1 open source tools compared. Sorted by stars — scroll down for our analysis.
| Tool | Stars | Velocity | Language | License | Score |
|---|---|---|---|---|---|
Nextcloud Self-hosted cloud platform | 34.5k | +86/wk | PHP | GNU Affero General Public License v3.0 | 71 |
If you want your own Google Drive/Dropbox/Calendar/Contacts but don't want your files on someone else's servers — Nextcloud gives you the whole suite. File storage, sharing, calendar, contacts, video calls, office document editing, email, tasks, notes, and a growing app store. It's the self-hosted productivity platform that tries to replace all of Google Workspace. The community edition is free under AGPL-3.0. You get everything: file sync, 200+ apps from the app store, OnlyOffice/Collabora integration for document editing, end-to-end encryption, and the full groupware suite. No feature restrictions. Nextcloud Enterprise adds support contracts, branding, compliance certifications, and priority bug fixes. Pricing starts around $3,600/year for 100 users (basic support) and scales up with users and support tier. Self-hosting is the default. The Snap package or Docker image gets you running in 30 minutes. But running it well — with proper caching (Redis), a real database (MySQL/Postgres), and background jobs configured — takes real ops work.
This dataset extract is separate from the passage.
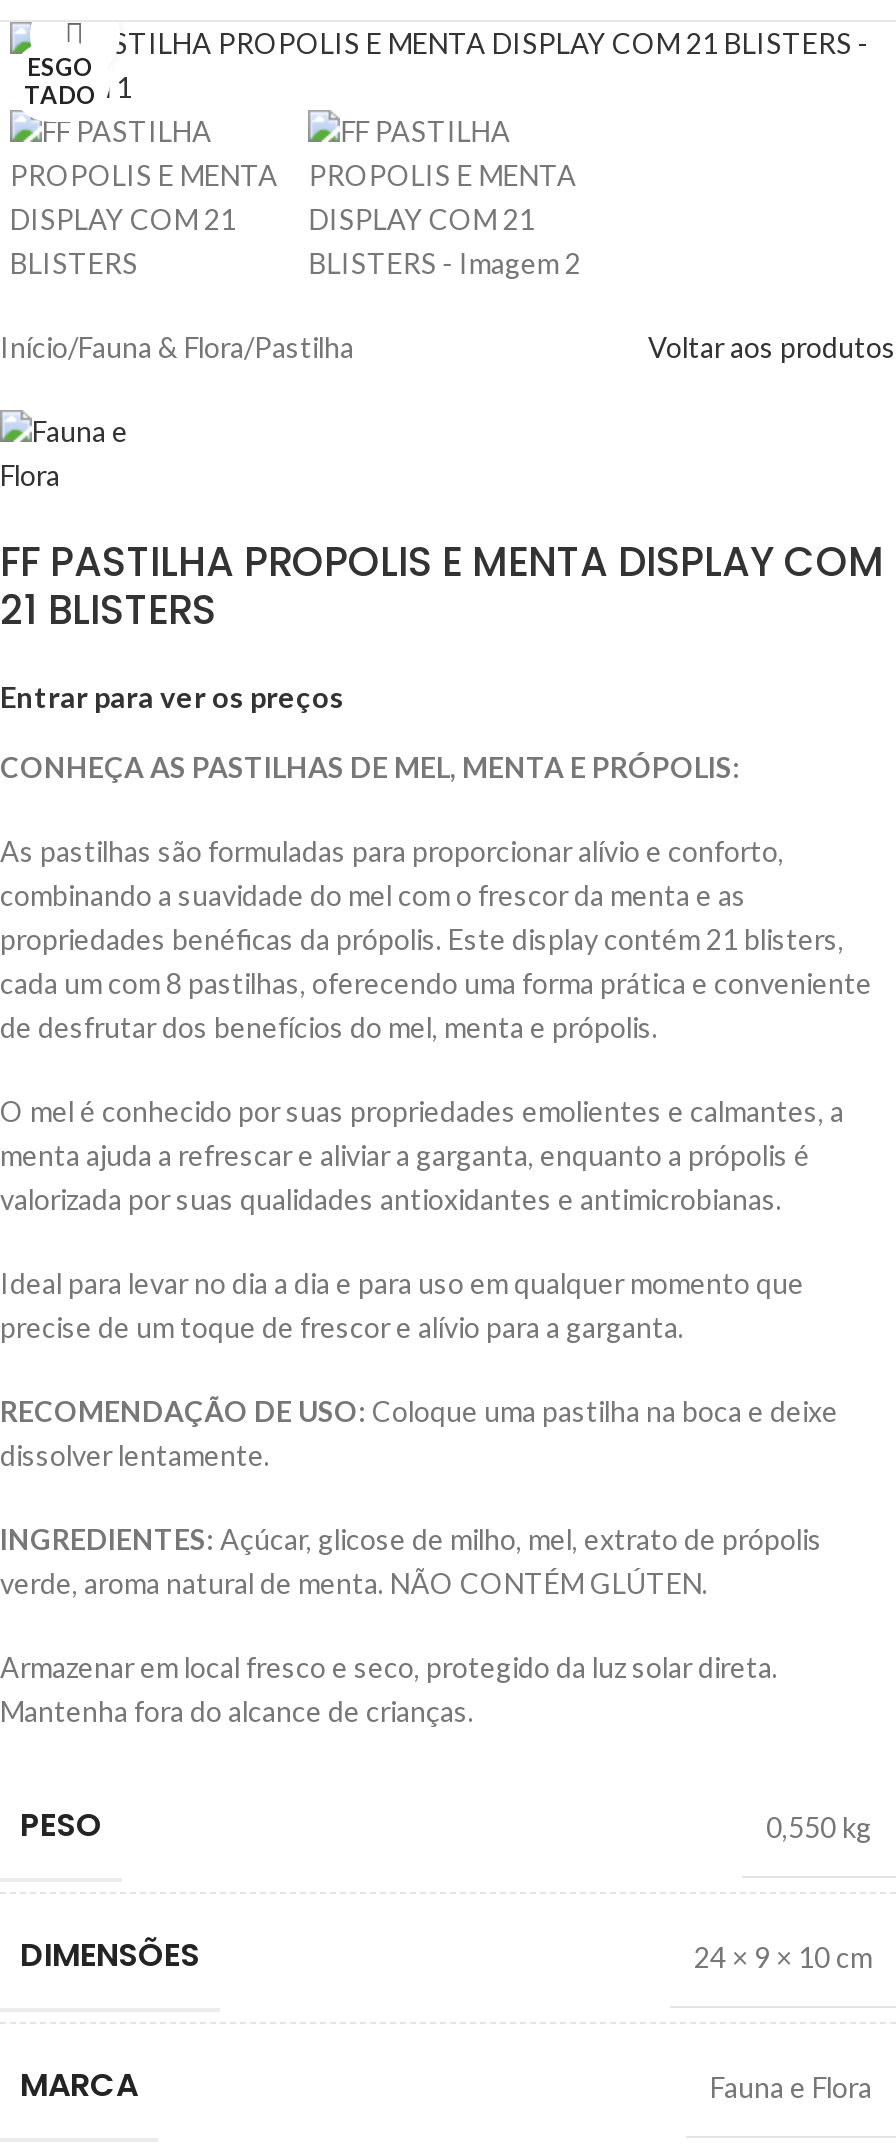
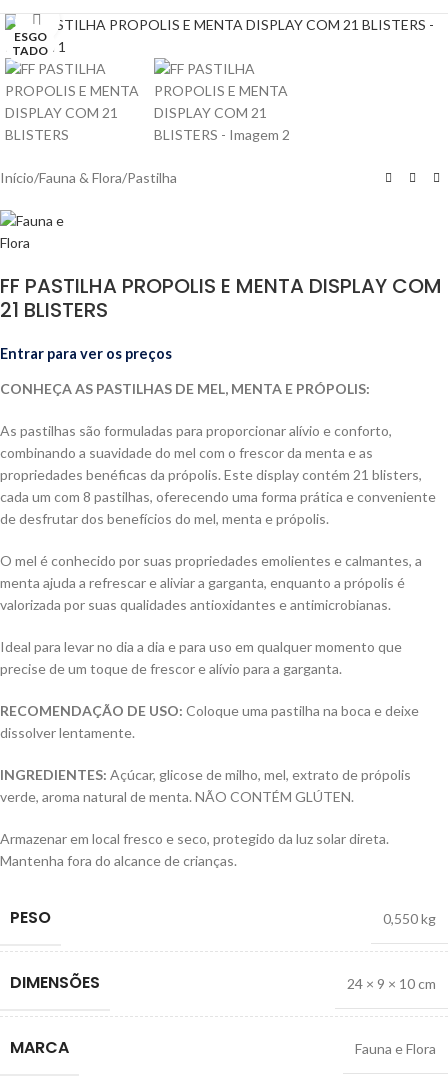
- Voltar aos produtos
Performance degrades noticeably without tuning. Solo developers: great personal cloud. Install on a $5/mo VPS and sync your life. Small teams: solid replacement for Google Workspace if someone can maintain it. Growing teams: the all-in-one approach means you're running one platform instead of ten, but the maintenance burden grows with users. The catch: performance. Nextcloud is PHP-based and gets sluggish without Redis caching, database optimization, and proper PHP-FPM tuning. The mobile apps are functional but not polished. And the "app for everything" approach means some features feel bolted on rather than purpose-built.